Work item -
Below are the records; copy every line in them that holds the string "prompt".

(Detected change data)
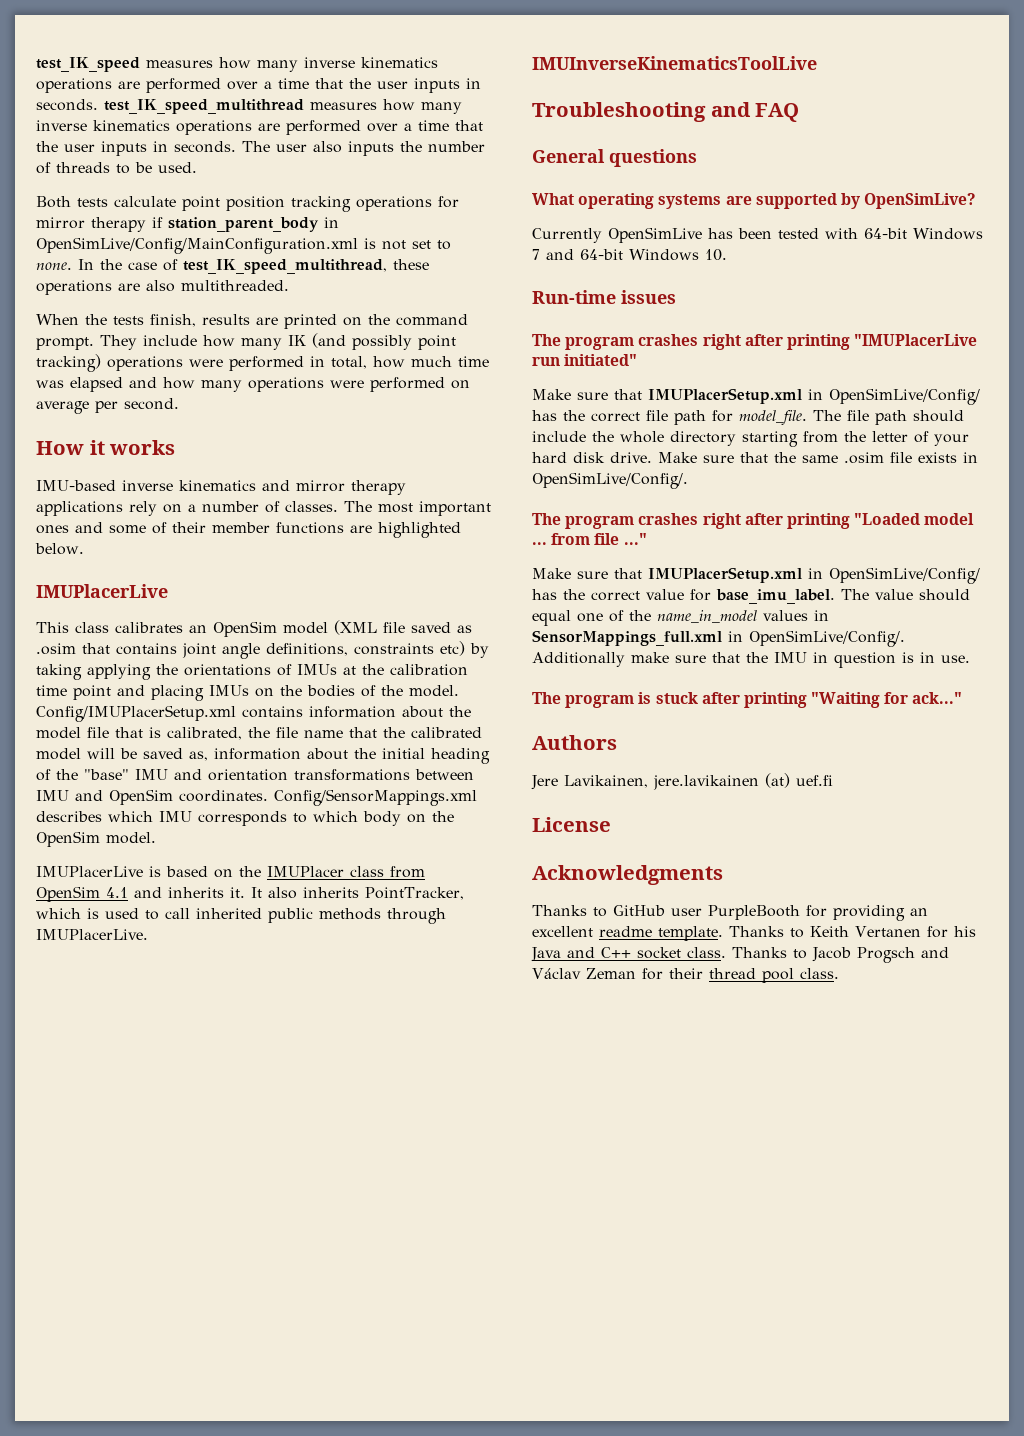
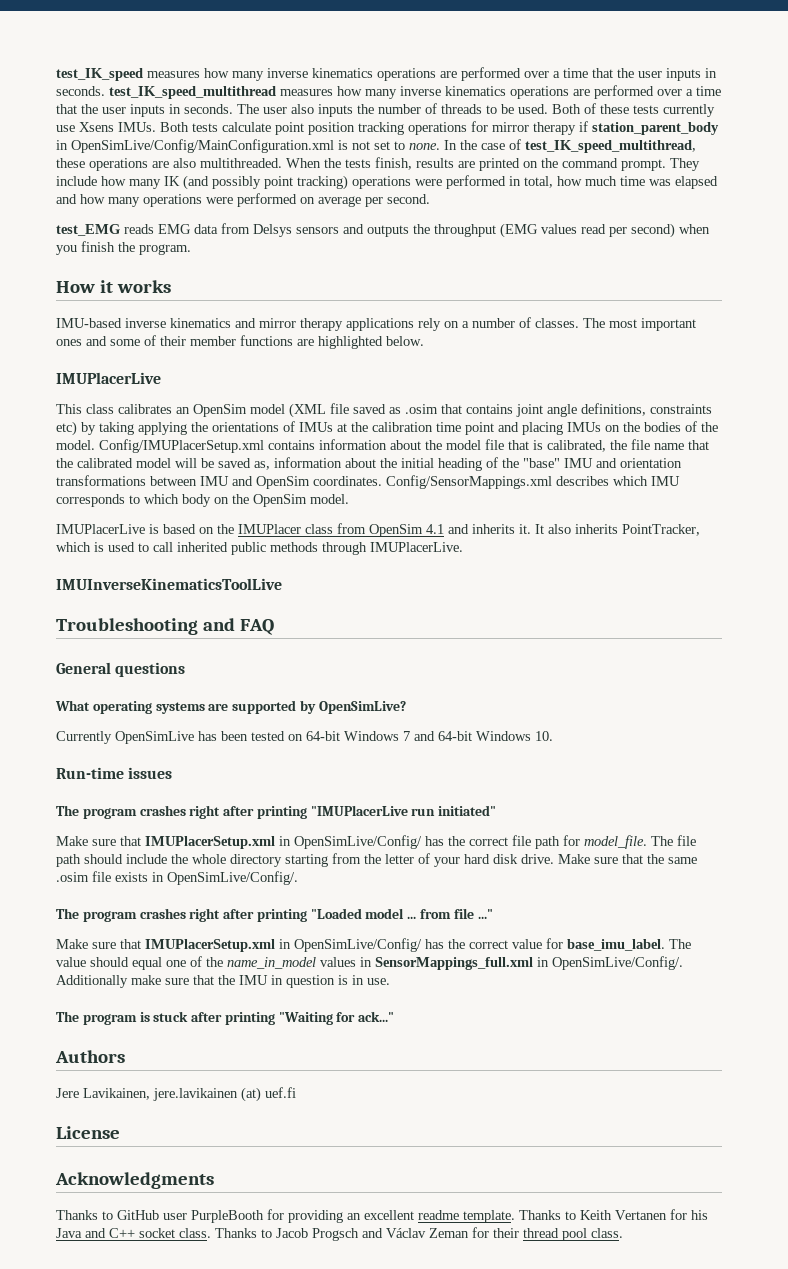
- The user also inputs the number of threads to be used.
- Both tests calculate point position tracking operations for mirror therapy if station_parent_body in OpenSimLive/Config/MainConfiguration.xml is not set to none.
+ The user also inputs the number of threads to be used. Both of these tests currently use Xsens IMUs. Both tests calculate point position tracking operations for mirror therapy if station_parent_body in OpenSimLive/Config/MainConfiguration.xml is not set to none.
- In the case of test_IK_speed_multithread, these operations are also multithreaded.
- When the tests finish, results are printed on the command prompt.
+ In the case of test_IK_speed_multithread, these operations are also multithreaded. When the tests finish, results are printed on the command prompt.
+ test_EMG reads EMG data from Delsys sensors and outputs the throughput (EMG values read per second) when you finish the program.
- Currently OpenSimLive has been tested with 64-bit Windows 7 and 64-bit Windows 10.
+ Currently OpenSimLive has been tested on 64-bit Windows 7 and 64-bit Windows 10.

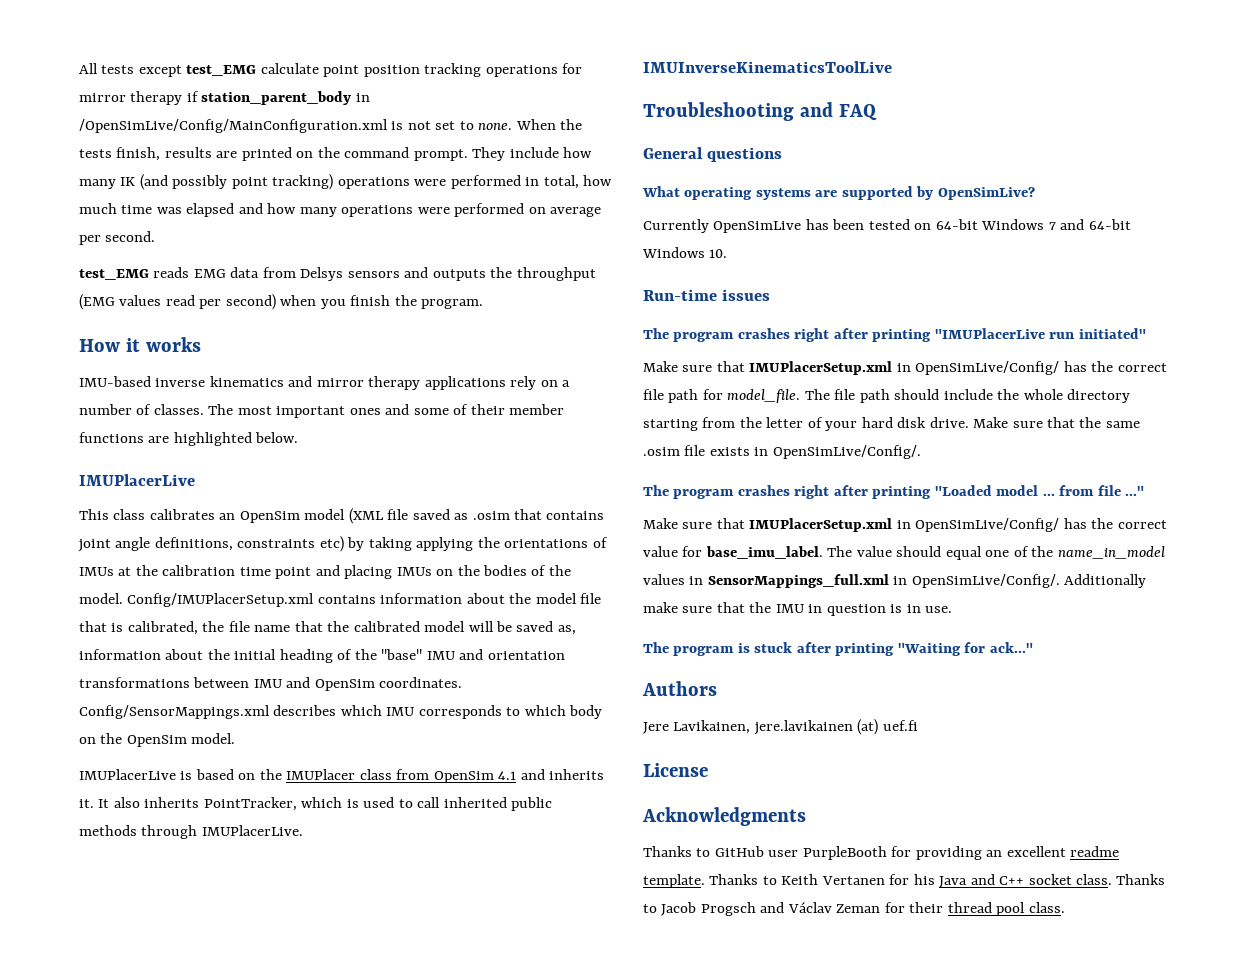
- test_IK_speed measures how many inverse kinematics operations are performed over a time that the user inputs in seconds. test_IK_speed_multithread measures how many inverse kinematics operations are performed over a time that the user inputs in seconds. The user also inputs the number of threads to be used. Both of these tests currently use Xsens IMUs. Both tests calculate point position tracking operations for mirror therapy if station_parent_body in OpenSimLive/Config/MainConfiguration.xml is not set to none.
+ All tests except test_EMG calculate point position tracking operations for mirror therapy if station_parent_body in /OpenSimLive/Config/MainConfiguration.xml is not set to none.
- In the case of test_IK_speed_multithread, these operations are also multithreaded.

Response -
- When the tests finish, results are printed on the command prompt.
+ In the case of test_IK_speed_multithread, these operations are also multithreaded. When the tests finish, results are printed on the command prompt.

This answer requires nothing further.